Kubernetes Study Notes - Best Practices for Developing Applications (2) 20230604

3. Ensure that all client requests are handled properly

How to ensure that all connections are properly handled when the pod starts

1. Avoid client connection disconnection when pod starts

When a pod starts, it exposes all services as service endpoints whose label selectors match the pod's label. The pod needs to send a signal to kubernetes that it is ready. After the pod is ready, it can become a service endpoint, otherwise it cannot accept any client connection request.

A pod is always considered ready if no readiness probe is specified in the pod spec. After the first kube-proxy updates the iptables rules on its node, and the first client pod starts connecting to the service, the pod, which is considered ready by default, will start accepting requests almost immediately. If the application is not ready to accept connections at this time, the client will receive an error message such as "connection refused".

All you need to do is make the readiness probe return success if and only if the message is ready to handle the incoming request. The first step in practice is to add a readiness probe for HTTP GET requests to the application root URL.

2. When the pod is closed, the client connection is disconnected

When the pod is deleted and the pod's container is terminated, how does the pod's container shut down cleanly when it receives the SIGTERM signal. How to ensure that all client requests are handled properly?

Understand the chain of events that occurs when a pod is deleted

1) When the api server receives a request to delete a pod, it first modifies the state in etcd and notifies the observer of the deletion event. Two of the observers are the kubelet and the Endpoint Controller.

When the kubelet receives the notification that the pod application is terminated, it executes the pre-stop hook, sends the SIGTERM signal, waits for a period of time, and then forcibly kills the container if the container does not self-terminate.

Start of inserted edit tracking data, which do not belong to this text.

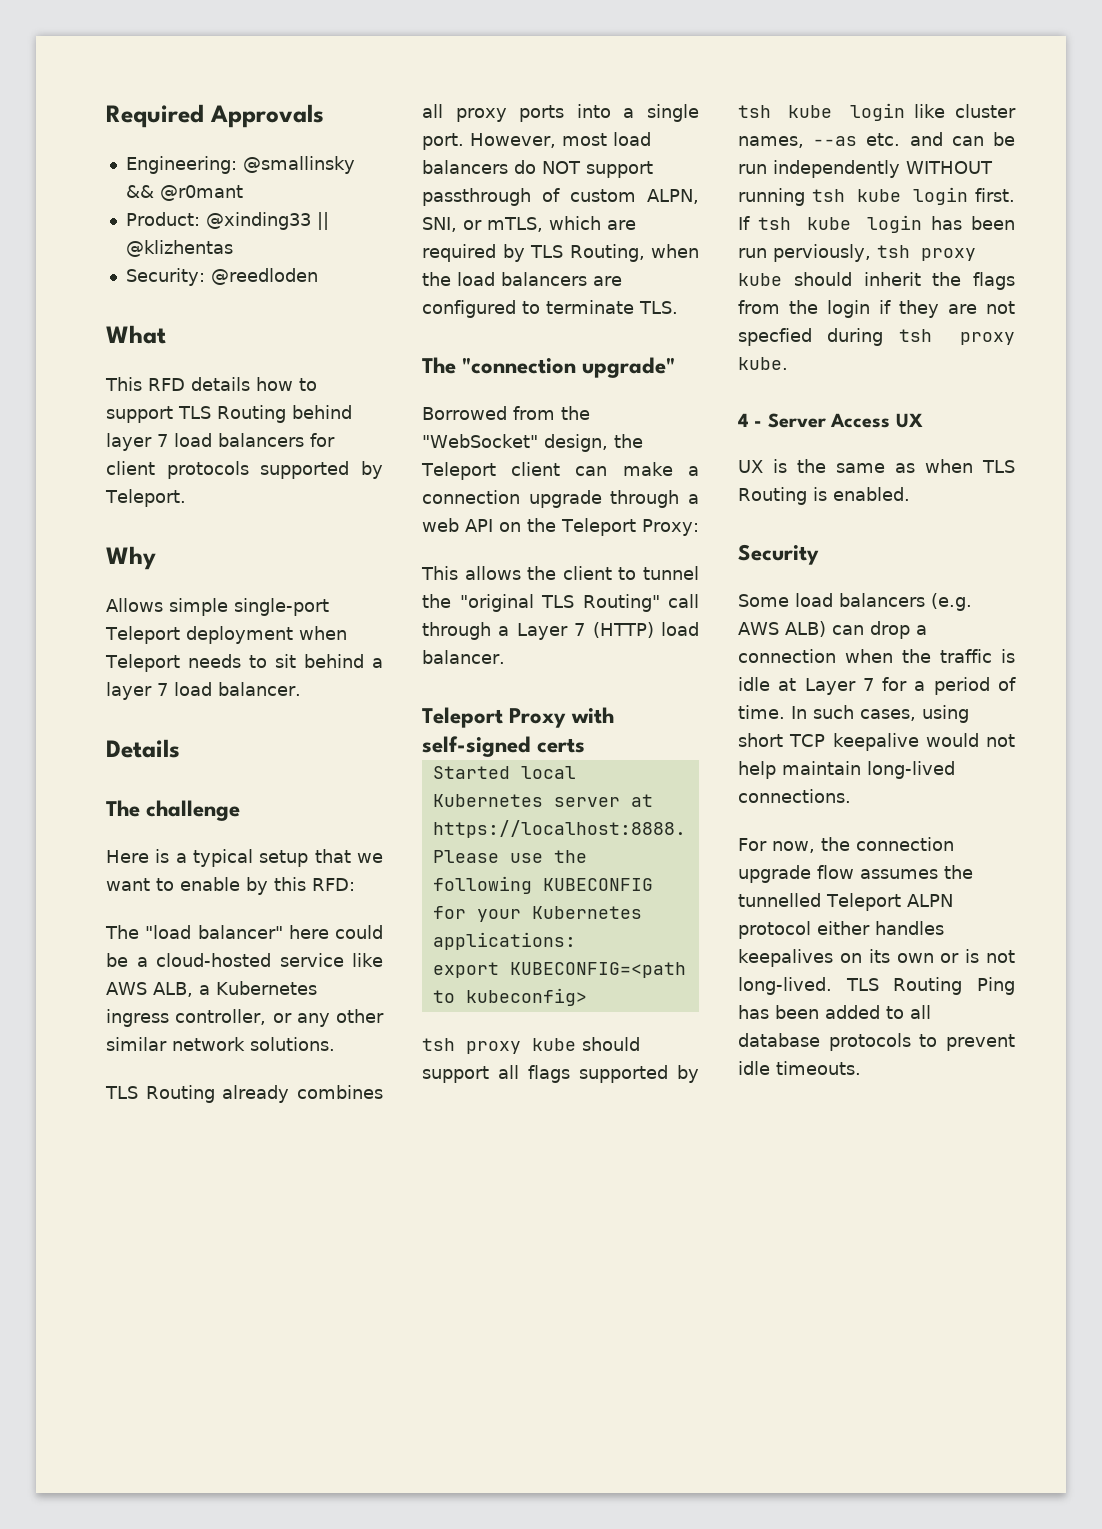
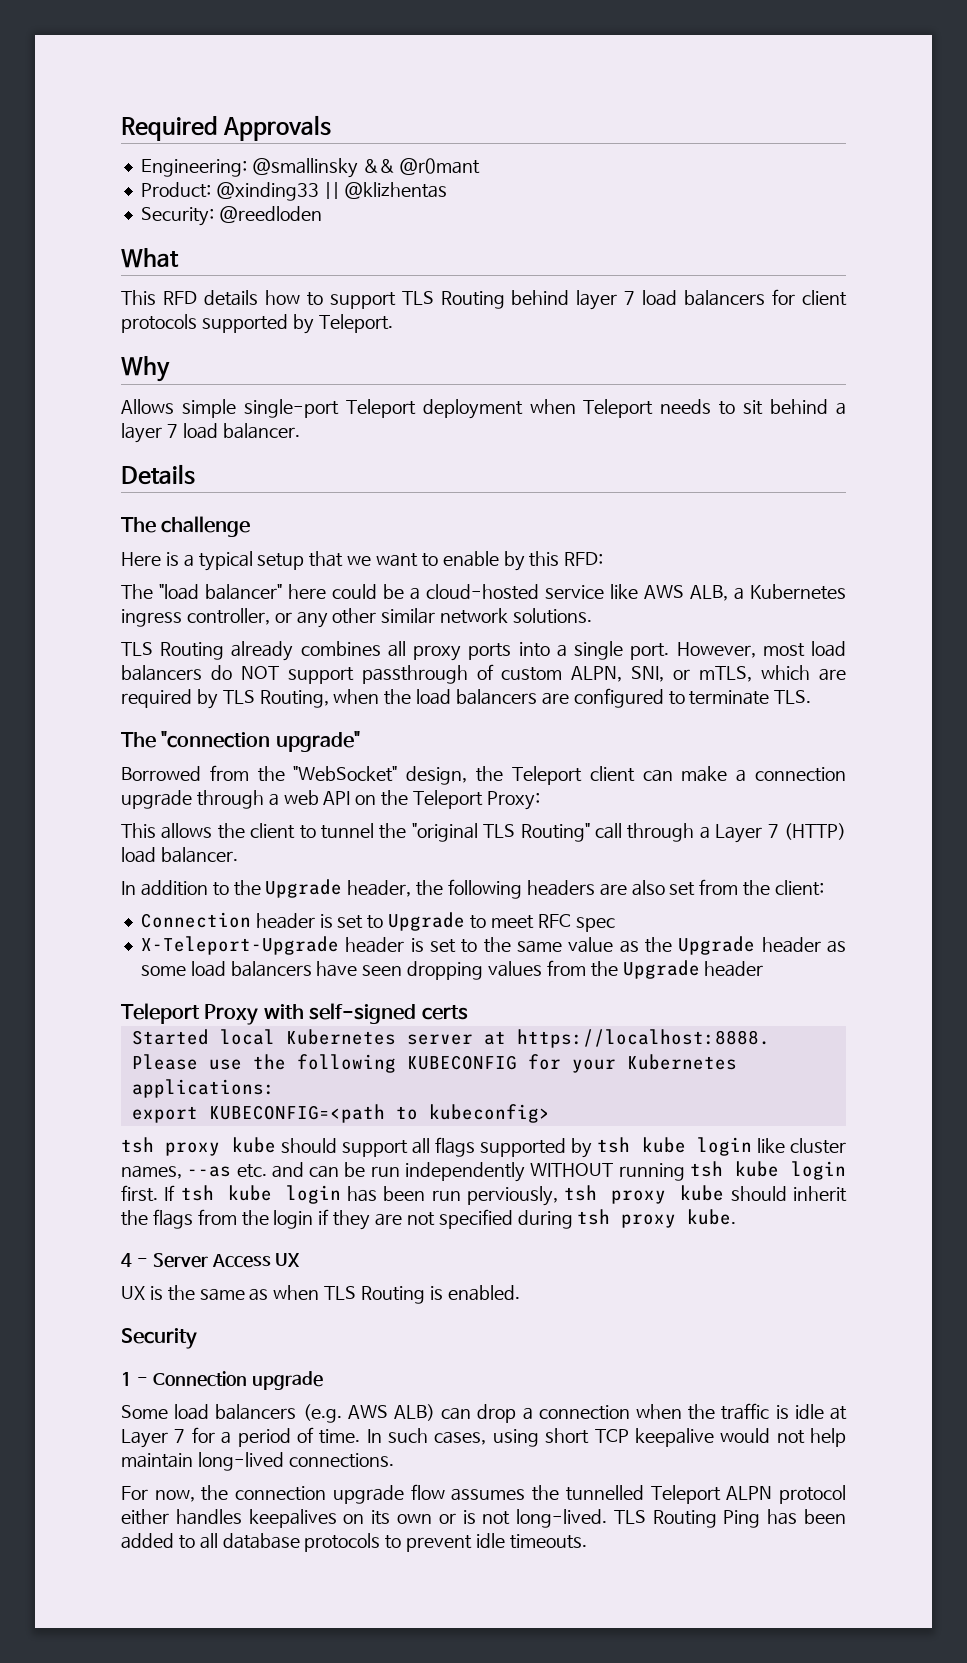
+ In addition to the Upgrade header, the following headers are also set from the client:
+ Connection header is set to Upgrade to meet RFC spec
+ X-Teleport-Upgrade header is set to the same value as the Upgrade header as some load balancers have seen dropping values from the Upgrade header
- If tsh kube login has been run perviously, tsh proxy kube should inherit the flags from the login if they are not specfied during tsh proxy kube.
+ If tsh kube login has been run perviously, tsh proxy kube should inherit the flags from the login if they are not specified during tsh proxy kube.
+ 1 - Connection upgrade

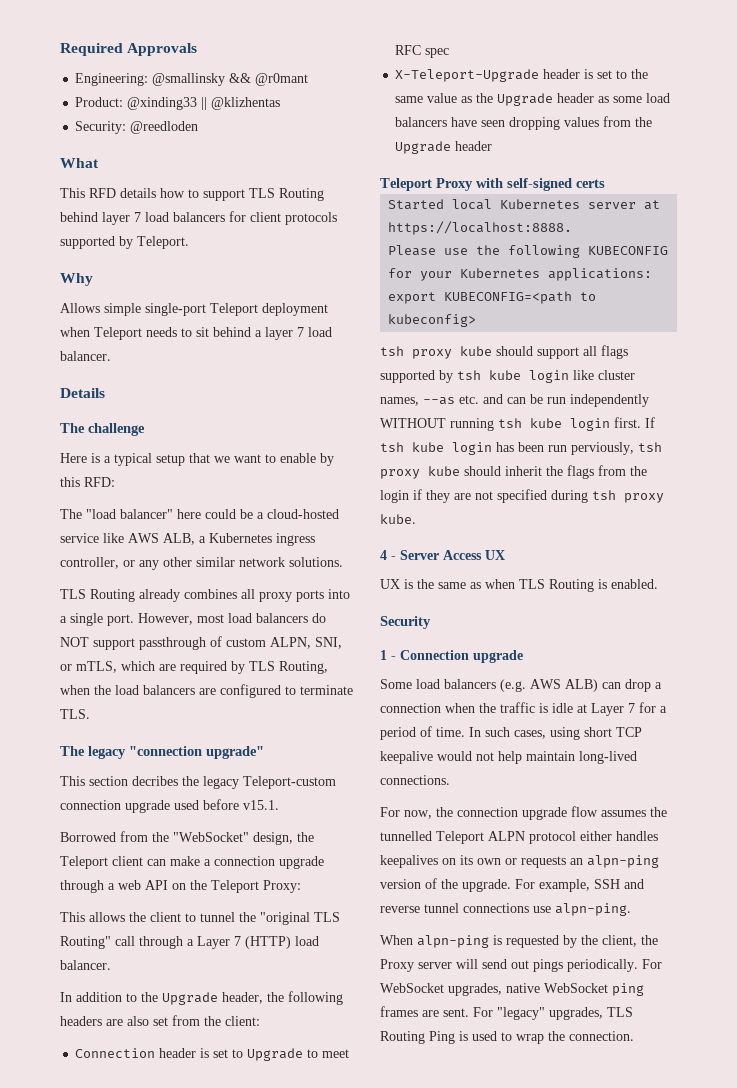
- The "connection upgrade"
+ The legacy "connection upgrade"
+ This section decribes the legacy Teleport-custom connection upgrade used before v15.1.
- For now, the connection upgrade flow assumes the tunnelled Teleport ALPN protocol either handles keepalives on its own or is not long-lived. TLS Routing Ping has been added to all database protocols to prevent idle timeouts.
+ For now, the connection upgrade flow assumes the tunnelled Teleport ALPN protocol either handles keepalives on its own or requests an alpn-ping version of the upgrade. For example, SSH and reverse tunnel connections use alpn-ping.
+ When alpn-ping is requested by the client, the Proxy server will send out pings periodically. For WebSocket upgrades, native WebSocket ping frames are sent. For "legacy" upgrades, TLS Routing Ping is used to wrap the connection.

If the application understands to stop accepting client requests in response to the SIGTERM signal, any attempt to connect to the application will receive a Connection Refused error. The time from when the pod is deleted to when this request occurs is relatively short. Because this is a direct communication between the api server and the kubelet.

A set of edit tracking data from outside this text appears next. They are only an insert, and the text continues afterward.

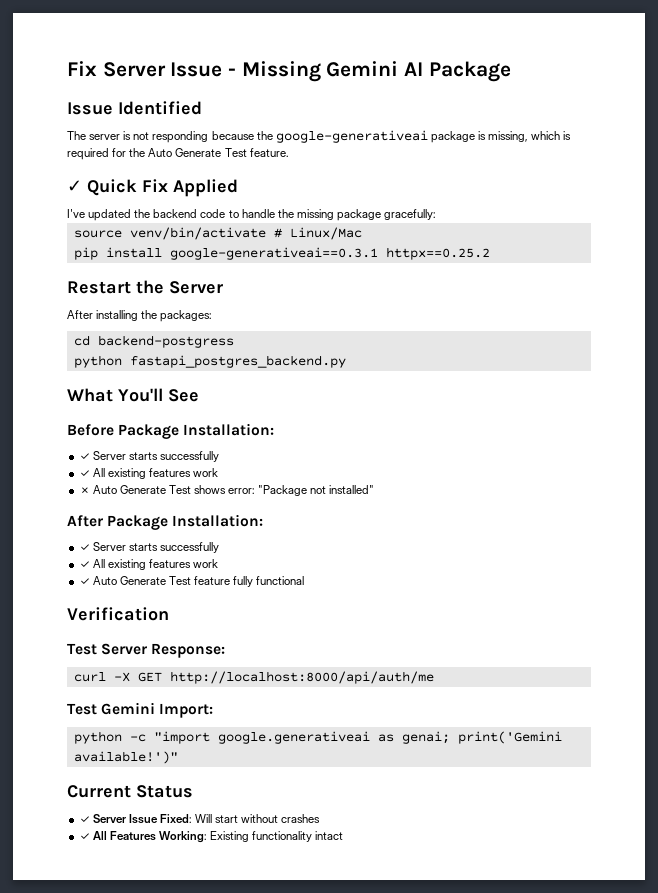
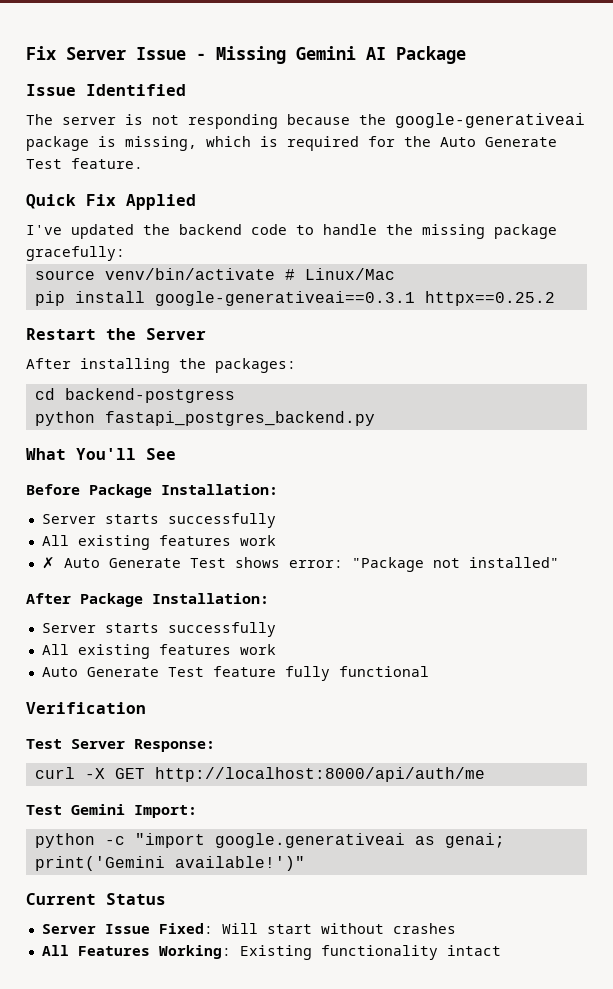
- ✓ Quick Fix Applied
+ Quick Fix Applied
  Before Package Installation:
- ✓ Server starts successfully
- ✓ All existing features work
+ Server starts successfully
+ All existing features work
  After Package Installation:
- ✓ Server starts successfully
- ✓ All existing features work
- ✓ Auto Generate Test feature fully functional
+ Server starts successfully
+ All existing features work
+ Auto Generate Test feature fully functional
- ✓ Server Issue Fixed: Will start without crashes
+ Server Issue Fixed: Will start without crashes
- ✓ All Features Working: Existing functionality intact
+ All Features Working: Existing functionality intact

2) Before the pod is removed from the iptables rules, when the endpoint controller receives the notification that the pod is about to be deleted, he removes the service endpoint of the pod from all the services where the pod is located. He modifies the Endpoit API object by sending a REST request to the api server. Then the api server will notify all clients to pay attention to this Endpoint object. Some of these watchers are kube-proxy services running on worker nodes. Each kube-proxy service updates iptables rules on its own node to prevent new connections from being forwarded to these stopped pods.

The above two series of times occur in parallel. Most likely, the time taken to shut down the application process in the pod is slightly shorter than the time required to complete the update of the iptables rules, and the series of events that lead to the update of the iptables rules is relatively long . Because these events must first reach the Endpoint controller, then the Endpoint controller sends a new request to the api server, then the api server must control the kube-proxy, and finally the kube-proxy is modifying the iptables rules. There is a high possibility that the SIGTERM signal will be sent before the iptables rules are updated to all nodes.

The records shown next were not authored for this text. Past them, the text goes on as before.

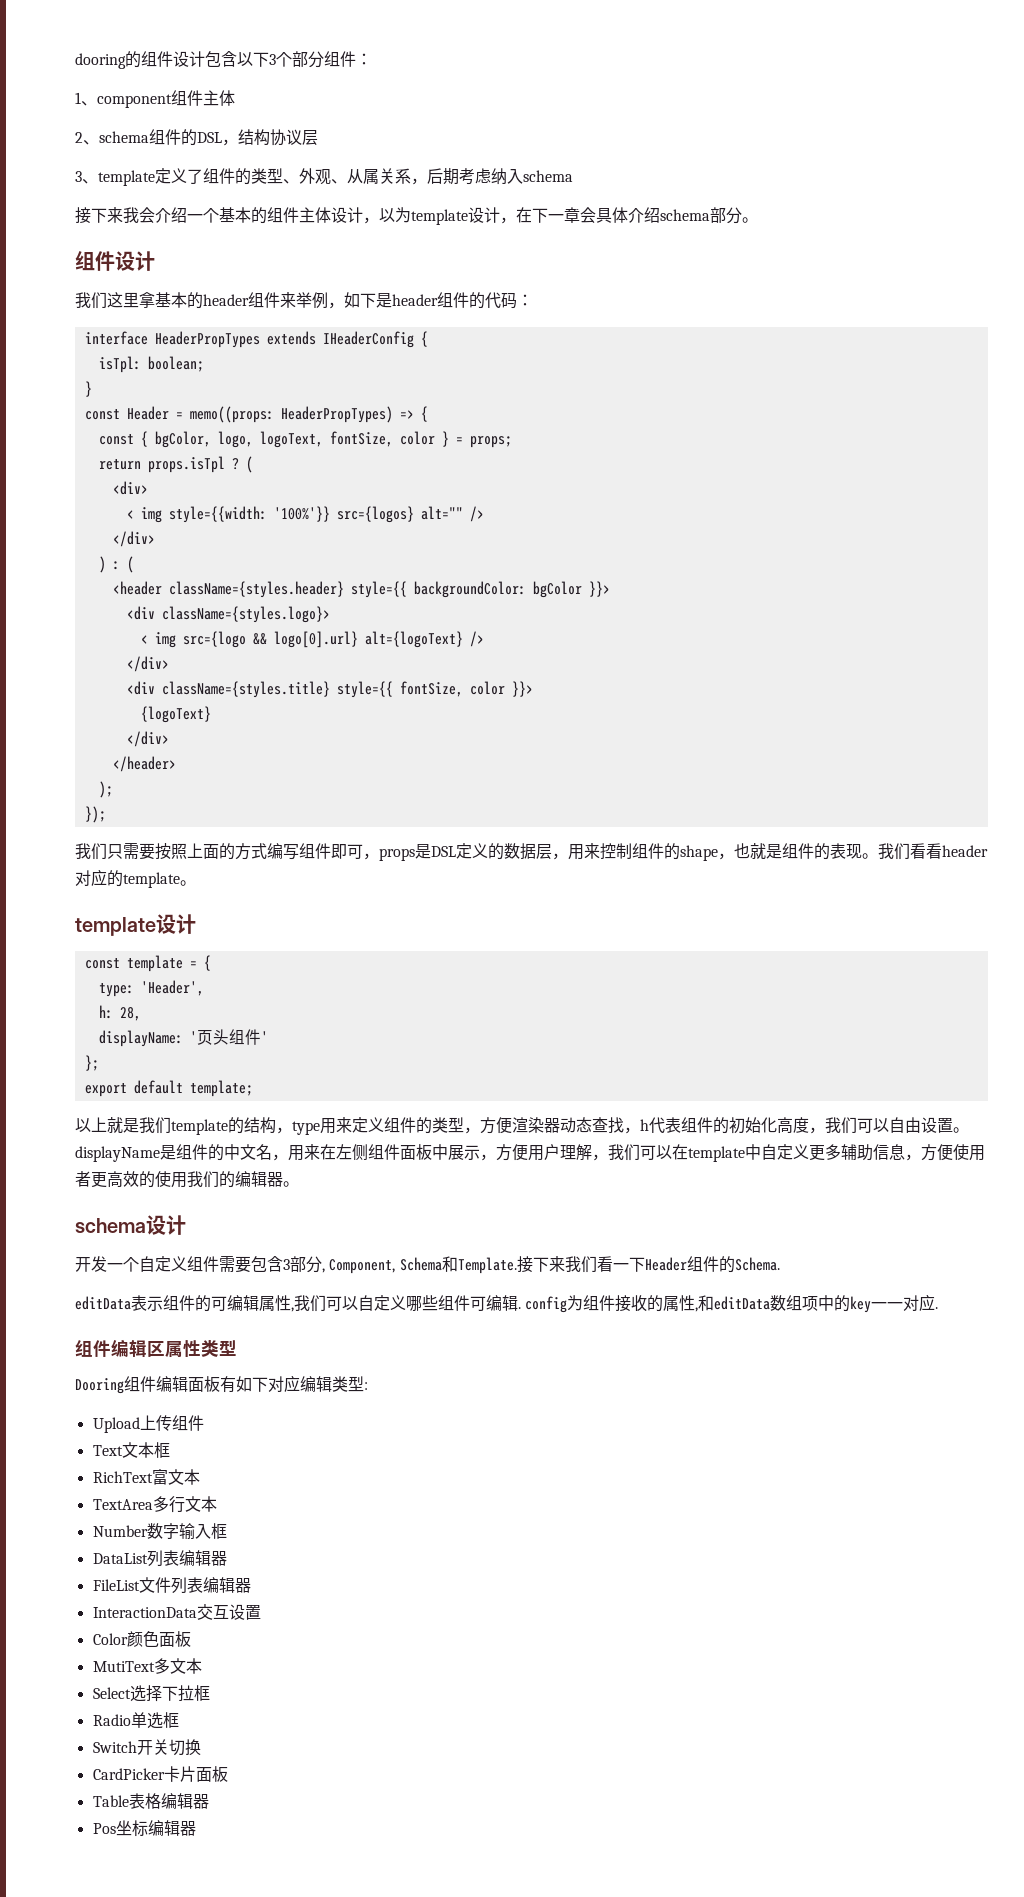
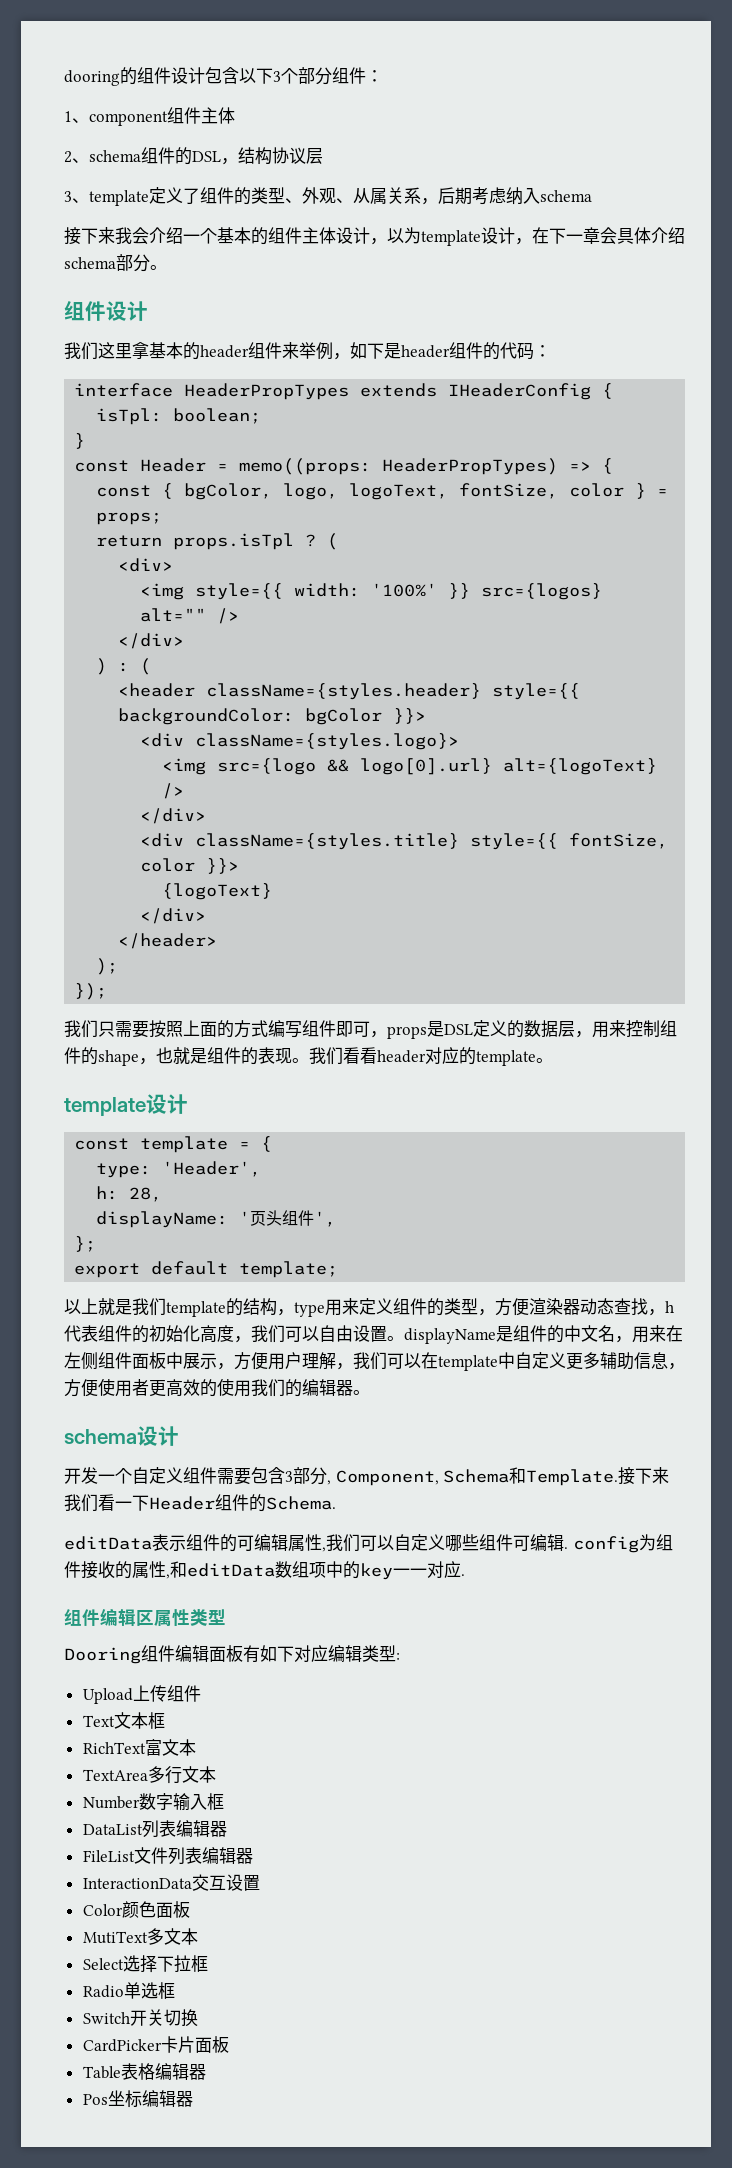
- < img style={{width: '100%'}} src={logos} alt="" />
+ <img style={{ width: '100%' }} src={logos} alt="" />
- < img src={logo && logo[0].url} alt={logoText} />
+ <img src={logo && logo[0].url} alt={logoText} />
- displayName: '页头组件'
+ displayName: '页头组件',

The end result is that after sending a kill signal to the pod, the pod can still receive client requests. If the application understands to close the server socket and stop receiving requests, this will cause the client to receive a "connection refused" type error

Solve the problem

Adding a readiness probe to the pod solves the problem. If all that is required is that the readiness probes start failing when the pod receives a SIGTERM signal, this will cause the pod to be removed from the service's endpoint. But this removal action will only happen after the readiness probe continues to fail for a period of time (can be configured in the spec of the readiness probe), and this removal action needs to reach kube-proxy first and then the iptables rule will be removed this pod.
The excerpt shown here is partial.